What the task asks: Would you transcribe the records below exactly, omitting every picture?

Records provided:
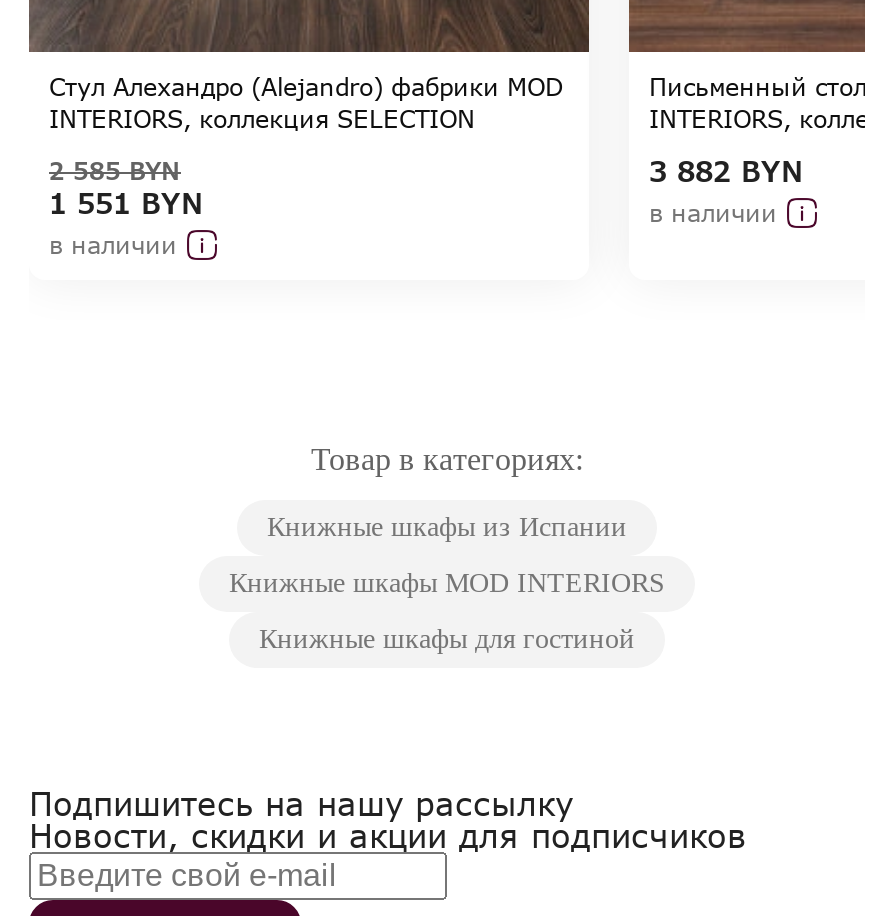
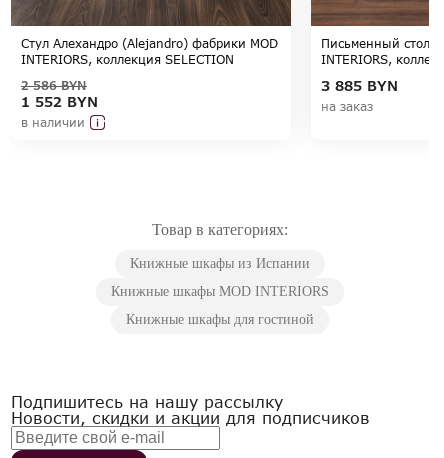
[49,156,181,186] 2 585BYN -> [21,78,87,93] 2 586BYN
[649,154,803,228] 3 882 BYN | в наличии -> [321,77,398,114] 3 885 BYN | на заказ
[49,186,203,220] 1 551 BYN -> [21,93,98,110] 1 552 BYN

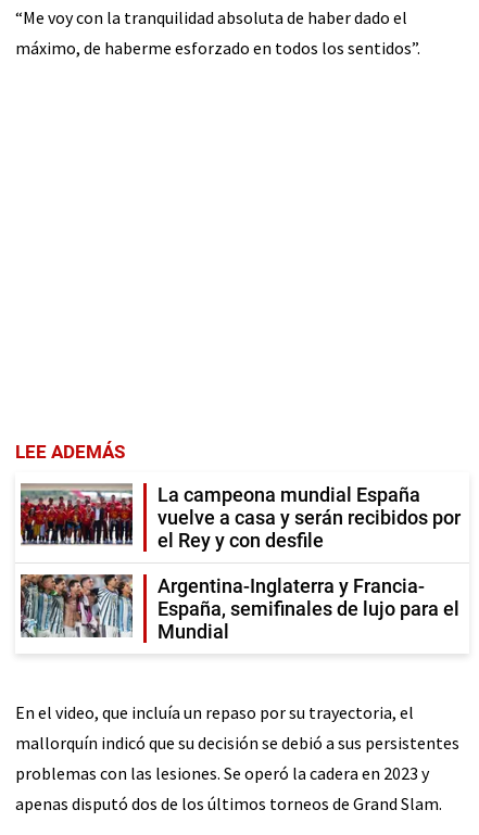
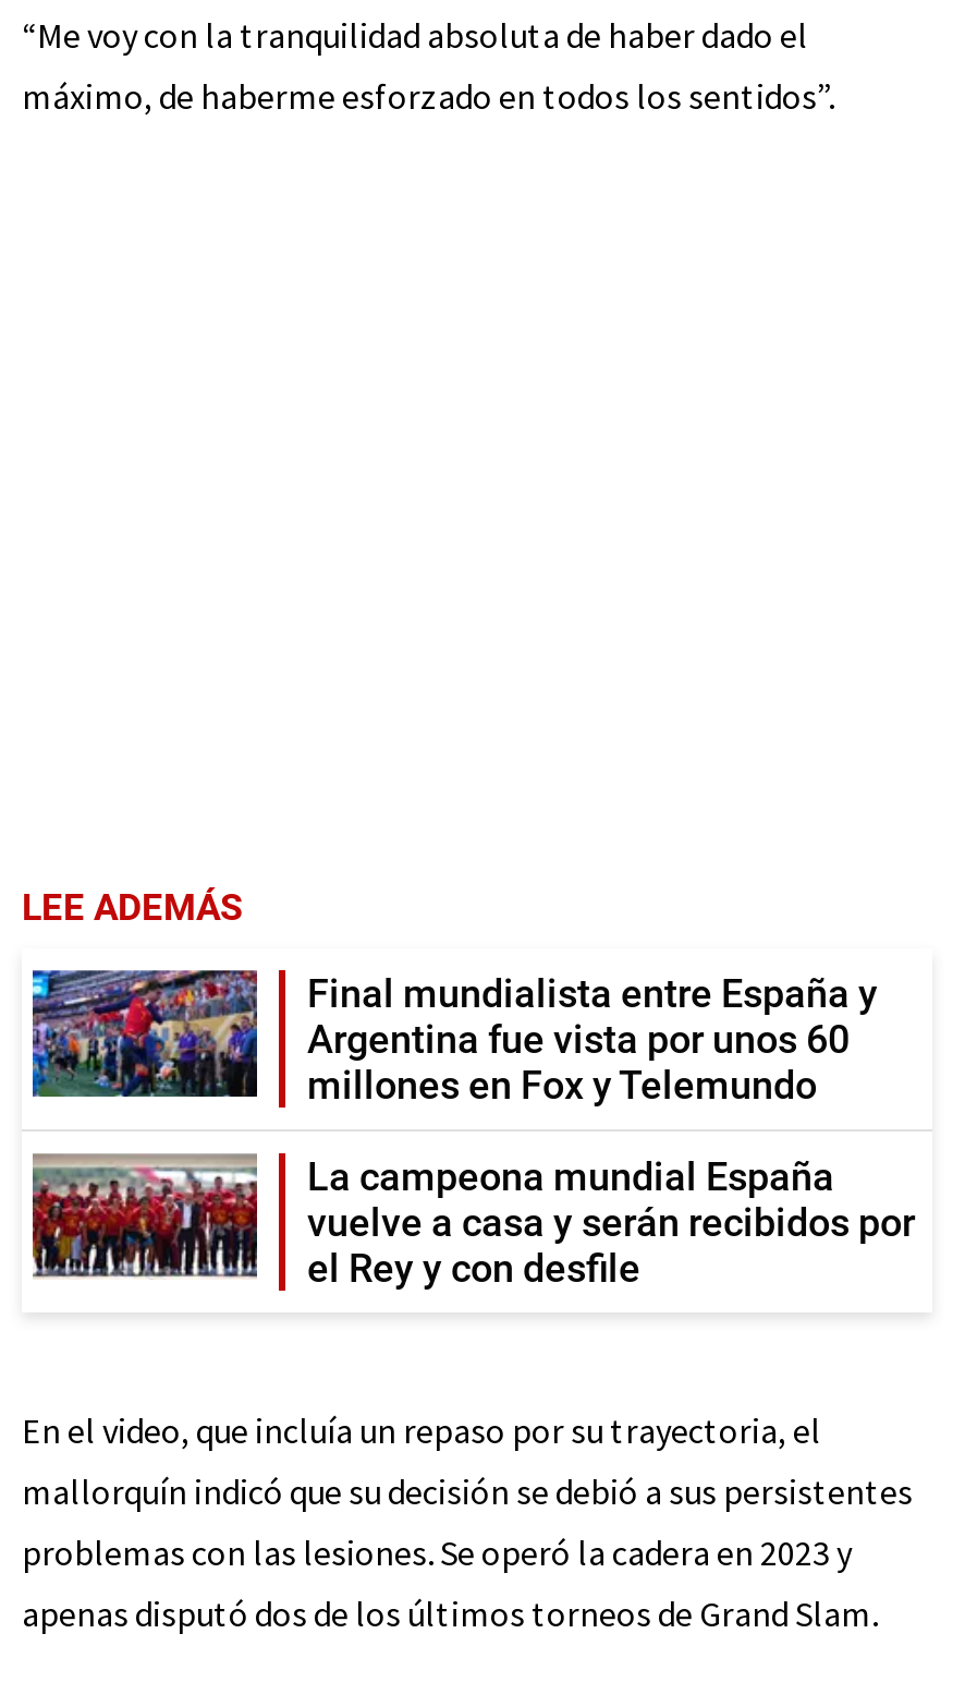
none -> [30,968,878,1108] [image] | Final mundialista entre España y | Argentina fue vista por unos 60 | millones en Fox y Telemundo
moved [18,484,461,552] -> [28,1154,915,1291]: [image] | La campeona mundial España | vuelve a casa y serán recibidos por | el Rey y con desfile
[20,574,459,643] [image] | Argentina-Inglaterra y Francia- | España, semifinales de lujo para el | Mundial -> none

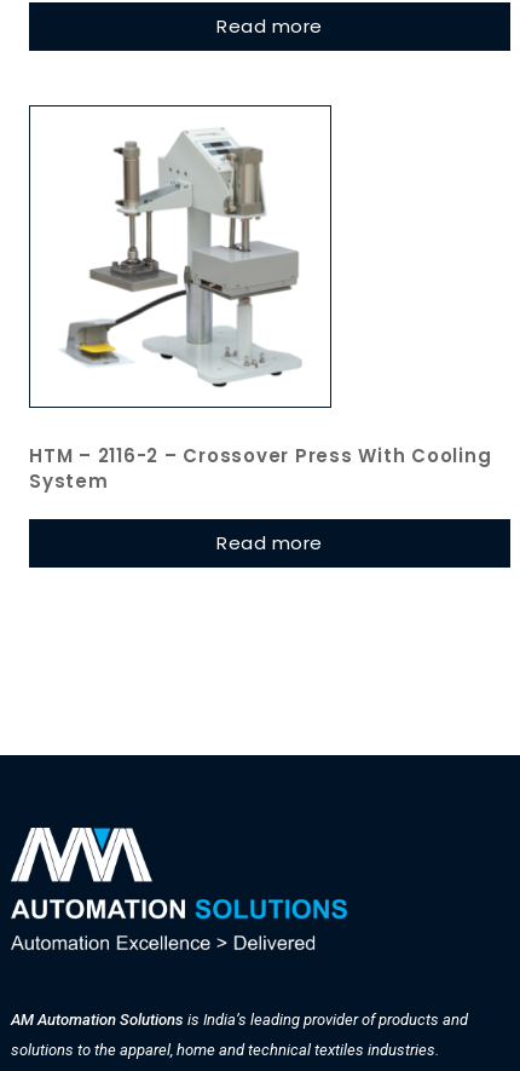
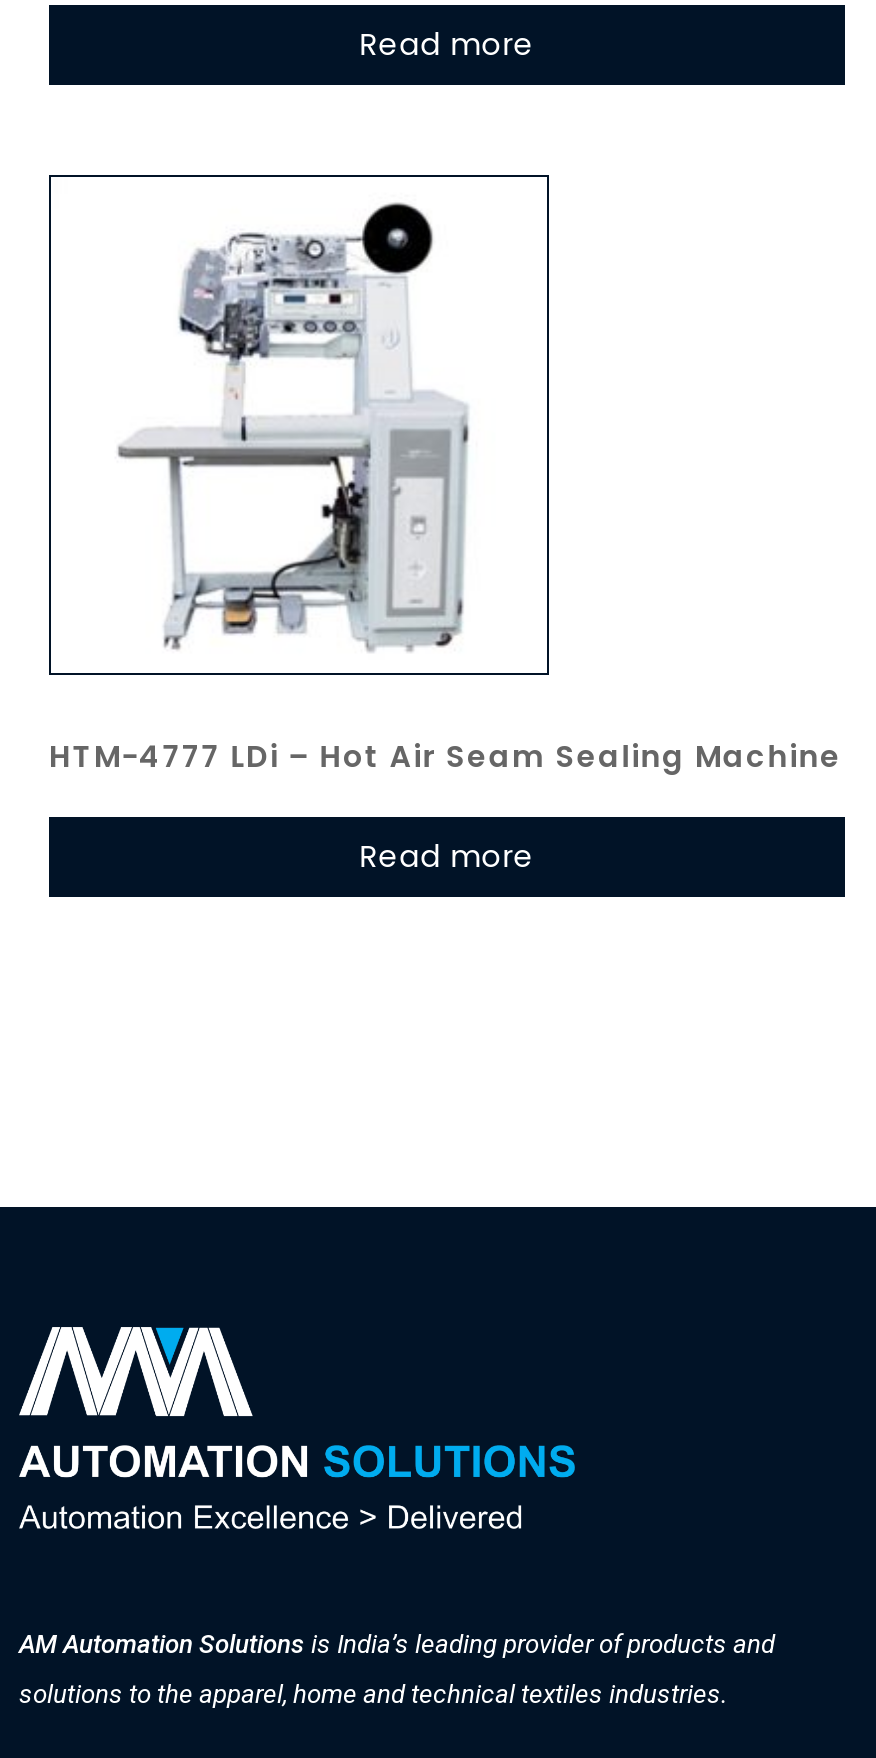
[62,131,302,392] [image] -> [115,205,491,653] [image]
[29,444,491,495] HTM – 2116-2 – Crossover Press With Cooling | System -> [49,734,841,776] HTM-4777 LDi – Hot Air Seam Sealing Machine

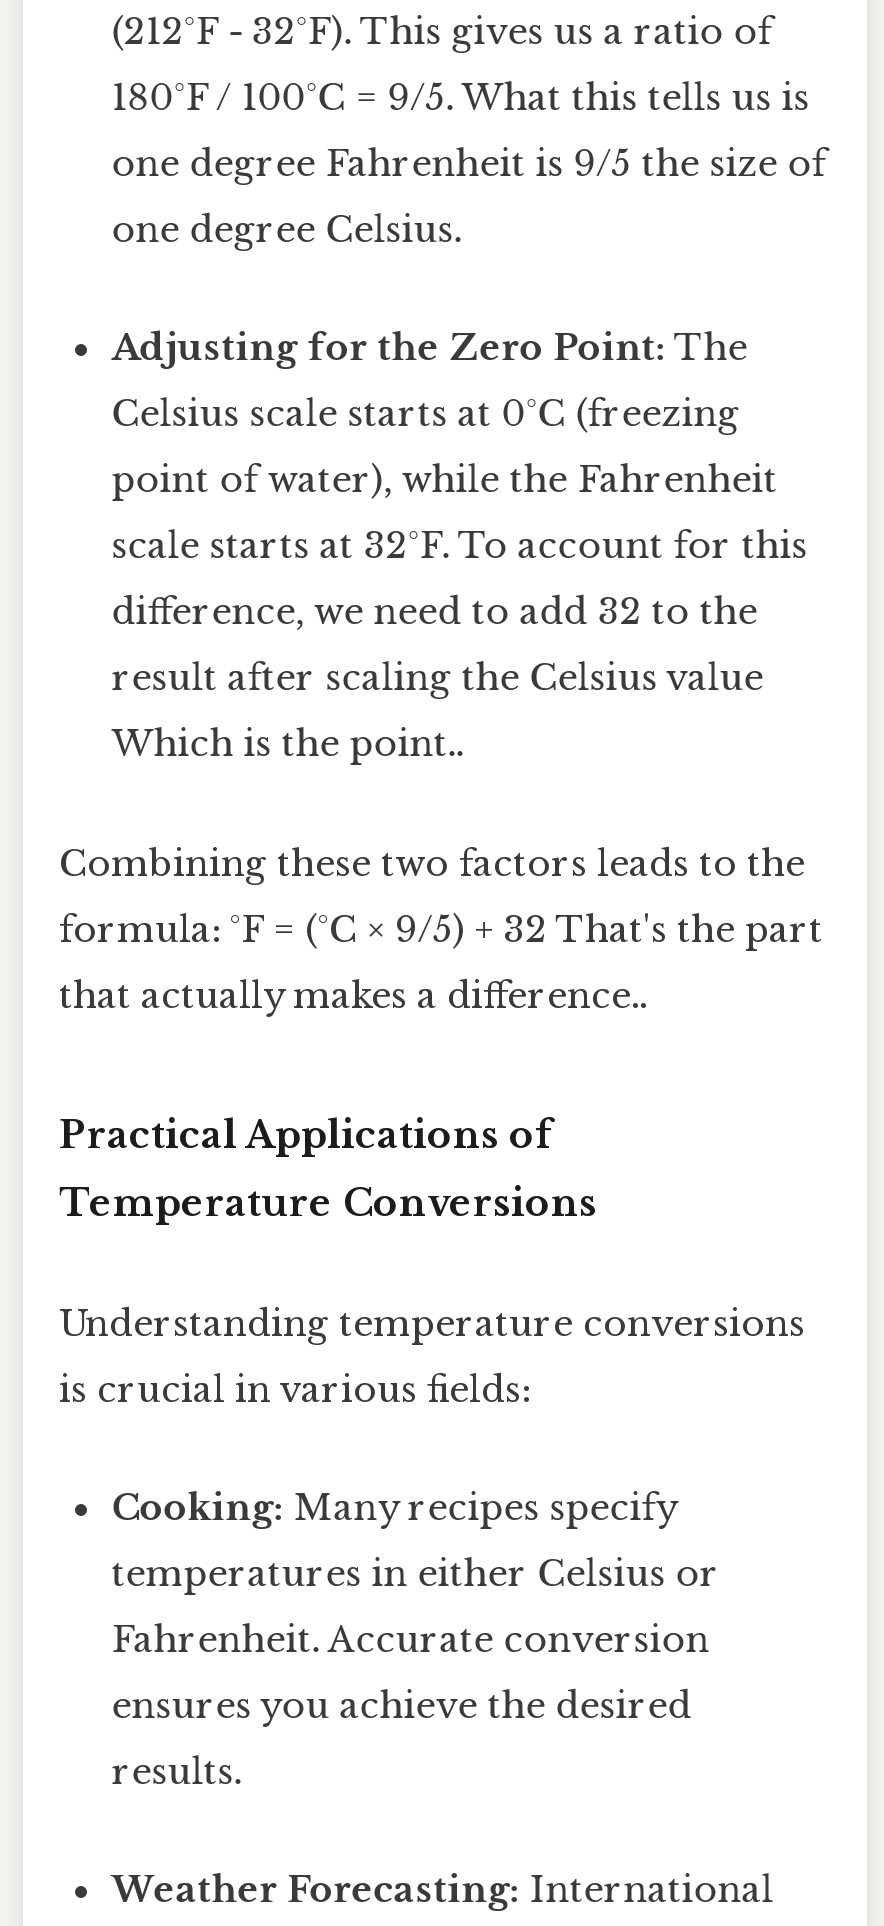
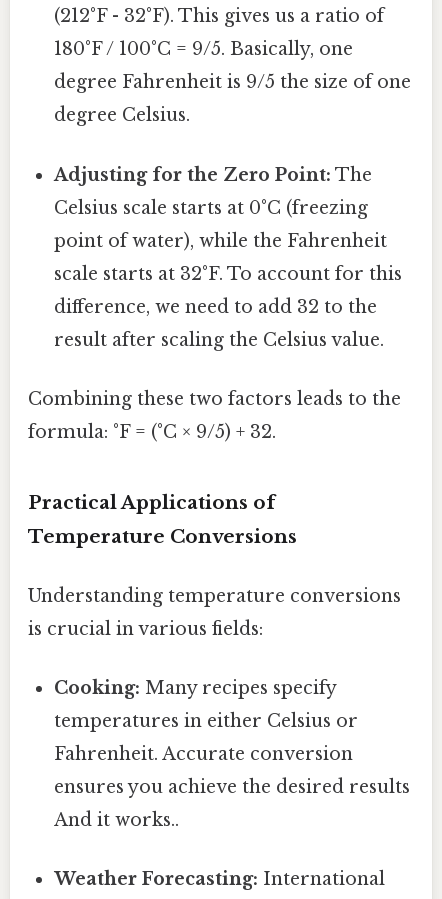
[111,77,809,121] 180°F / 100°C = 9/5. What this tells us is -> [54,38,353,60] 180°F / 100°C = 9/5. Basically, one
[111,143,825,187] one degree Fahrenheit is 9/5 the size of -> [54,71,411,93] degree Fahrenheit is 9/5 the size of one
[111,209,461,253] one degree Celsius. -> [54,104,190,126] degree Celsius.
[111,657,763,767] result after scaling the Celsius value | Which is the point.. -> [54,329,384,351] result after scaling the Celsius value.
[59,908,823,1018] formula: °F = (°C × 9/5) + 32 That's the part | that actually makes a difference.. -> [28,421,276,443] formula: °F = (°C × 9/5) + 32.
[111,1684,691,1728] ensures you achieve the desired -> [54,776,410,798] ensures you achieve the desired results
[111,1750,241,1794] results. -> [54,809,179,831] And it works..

Response below:
[49,156,181,186] 2 585BYN -> [21,78,87,93] 2 586BYN
[649,154,803,228] 3 882 BYN | в наличии -> [321,77,398,114] 3 885 BYN | на заказ
[49,186,203,220] 1 551 BYN -> [21,93,98,110] 1 552 BYN

none -> [30,968,878,1108] [image] | Final mundialista entre España y | Argentina fue vista por unos 60 | millones en Fox y Telemundo
moved [18,484,461,552] -> [28,1154,915,1291]: [image] | La campeona mundial España | vuelve a casa y serán recibidos por | el Rey y con desfile
[20,574,459,643] [image] | Argentina-Inglaterra y Francia- | España, semifinales de lujo para el | Mundial -> none

[62,131,302,392] [image] -> [115,205,491,653] [image]
[29,444,491,495] HTM – 2116-2 – Crossover Press With Cooling | System -> [49,734,841,776] HTM-4777 LDi – Hot Air Seam Sealing Machine

[111,77,809,121] 180°F / 100°C = 9/5. What this tells us is -> [54,38,353,60] 180°F / 100°C = 9/5. Basically, one
[111,143,825,187] one degree Fahrenheit is 9/5 the size of -> [54,71,411,93] degree Fahrenheit is 9/5 the size of one
[111,209,461,253] one degree Celsius. -> [54,104,190,126] degree Celsius.
[111,657,763,767] result after scaling the Celsius value | Which is the point.. -> [54,329,384,351] result after scaling the Celsius value.
[59,908,823,1018] formula: °F = (°C × 9/5) + 32 That's the part | that actually makes a difference.. -> [28,421,276,443] formula: °F = (°C × 9/5) + 32.
[111,1684,691,1728] ensures you achieve the desired -> [54,776,410,798] ensures you achieve the desired results
[111,1750,241,1794] results. -> [54,809,179,831] And it works..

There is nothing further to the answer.